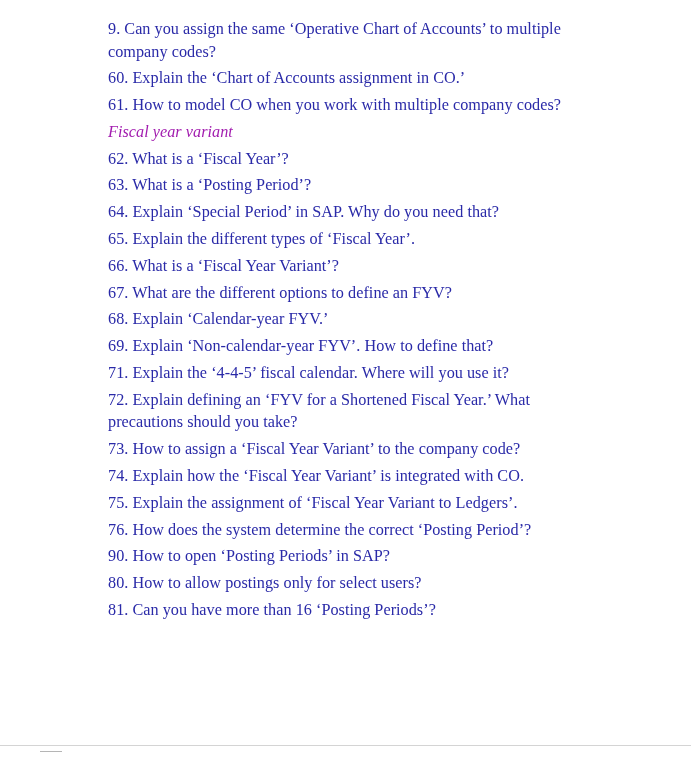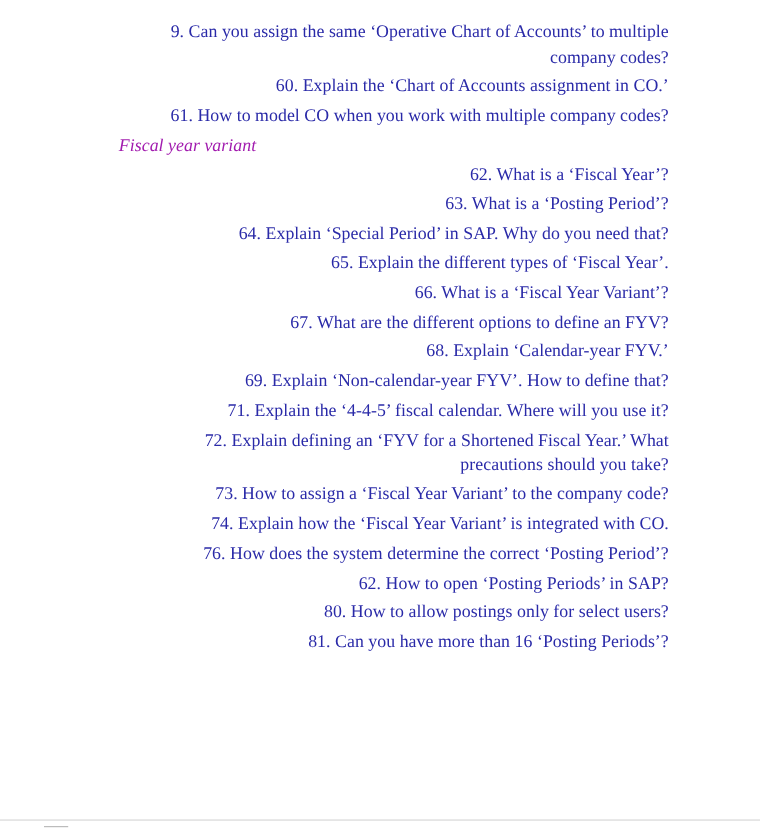--- a/index.html
+++ b/index.html
@@ -34,7 +34,7 @@
     line-height: 22.5px;
     margin: 0 0 4.3px 0;
     letter-spacing: 0.04px;
-    text-align: right;
+    text-align: left;
   }
   .heading {
     color: #a21caf;

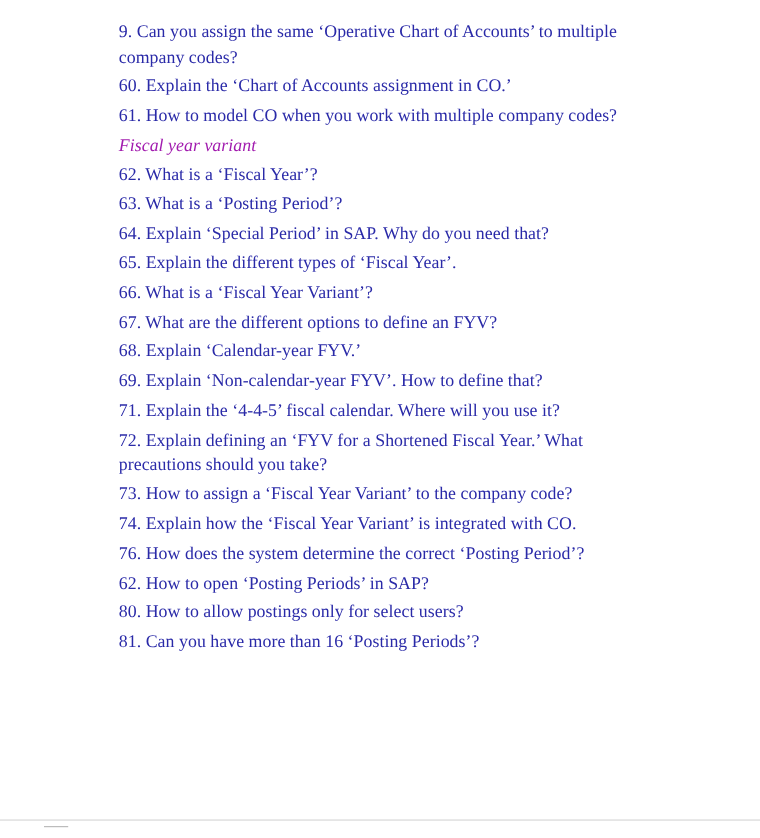--- a/index.html
+++ b/index.html
@@ -93,6 +93,7 @@
     <p class="qline">72. Explain defining an ‘FYV for a Shortened Fiscal Year.’ What precautions should you take?</p>
     <p class="qline">73. How to assign a ‘Fiscal Year Variant’ to the company code?</p>
     <p class="qline">74. Explain how the ‘Fiscal Year Variant’ is integrated with CO.</p>
+    <p class="qline">75. Explain the assignment of ‘Fiscal Year Variant to Ledgers’.</p>
     <p class="qline">76. How does the system determine the correct ‘Posting Period’?</p>
     <p class="qline">62. How to open ‘Posting Periods’ in SAP?</p>
     <p class="qline">80. How to allow postings only for select users?</p>

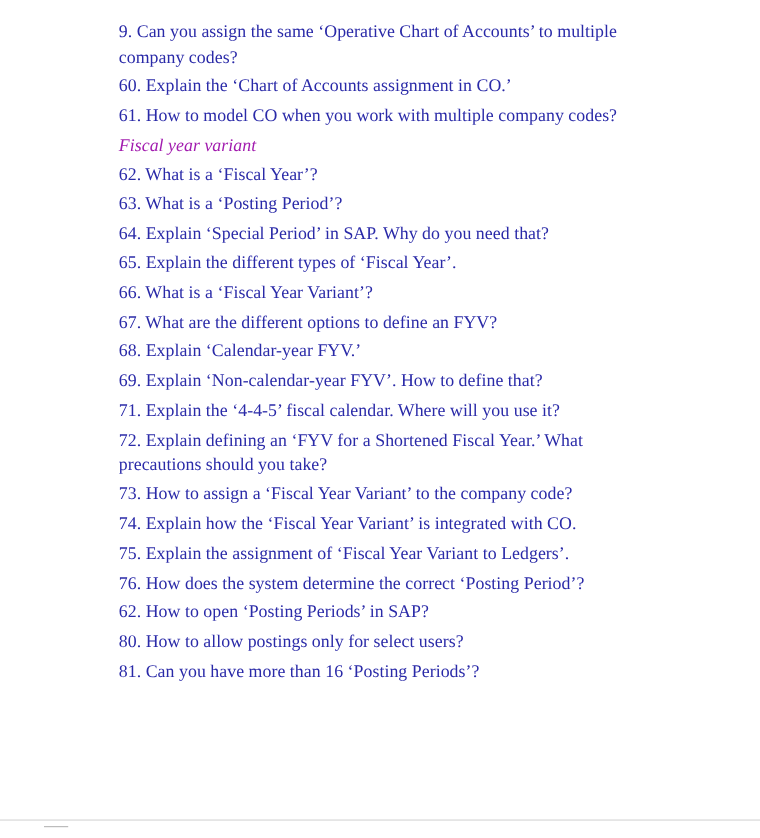--- a/index.html
+++ b/index.html
@@ -95,7 +95,7 @@
     <p class="qline">74. Explain how the ‘Fiscal Year Variant’ is integrated with CO.</p>
     <p class="qline">75. Explain the assignment of ‘Fiscal Year Variant to Ledgers’.</p>
     <p class="qline">76. How does the system determine the correct ‘Posting Period’?</p>
-    <p class="qline">62. How to open ‘Posting Periods’ in SAP?</p>
+    <p class="qline">90. How to open ‘Posting Periods’ in SAP?</p>
     <p class="qline">80. How to allow postings only for select users?</p>
     <p class="qline">81. Can you have more than 16 ‘Posting Periods’?</p>
   </div>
--------------------
**What is required**
Could you repeat all of the entries exactly, without any of the images?

**Exercise solution**
--- a/index.html
+++ b/index.html
@@ -34,7 +34,7 @@
     line-height: 22.5px;
     margin: 0 0 4.3px 0;
     letter-spacing: 0.04px;
-    text-align: right;
+    text-align: left;
   }
   .heading {
     color: #a21caf;

--- a/index.html
+++ b/index.html
@@ -93,6 +93,7 @@
     <p class="qline">72. Explain defining an ‘FYV for a Shortened Fiscal Year.’ What precautions should you take?</p>
     <p class="qline">73. How to assign a ‘Fiscal Year Variant’ to the company code?</p>
     <p class="qline">74. Explain how the ‘Fiscal Year Variant’ is integrated with CO.</p>
+    <p class="qline">75. Explain the assignment of ‘Fiscal Year Variant to Ledgers’.</p>
     <p class="qline">76. How does the system determine the correct ‘Posting Period’?</p>
     <p class="qline">62. How to open ‘Posting Periods’ in SAP?</p>
     <p class="qline">80. How to allow postings only for select users?</p>

--- a/index.html
+++ b/index.html
@@ -95,7 +95,7 @@
     <p class="qline">74. Explain how the ‘Fiscal Year Variant’ is integrated with CO.</p>
     <p class="qline">75. Explain the assignment of ‘Fiscal Year Variant to Ledgers’.</p>
     <p class="qline">76. How does the system determine the correct ‘Posting Period’?</p>
-    <p class="qline">62. How to open ‘Posting Periods’ in SAP?</p>
+    <p class="qline">90. How to open ‘Posting Periods’ in SAP?</p>
     <p class="qline">80. How to allow postings only for select users?</p>
     <p class="qline">81. Can you have more than 16 ‘Posting Periods’?</p>
   </div>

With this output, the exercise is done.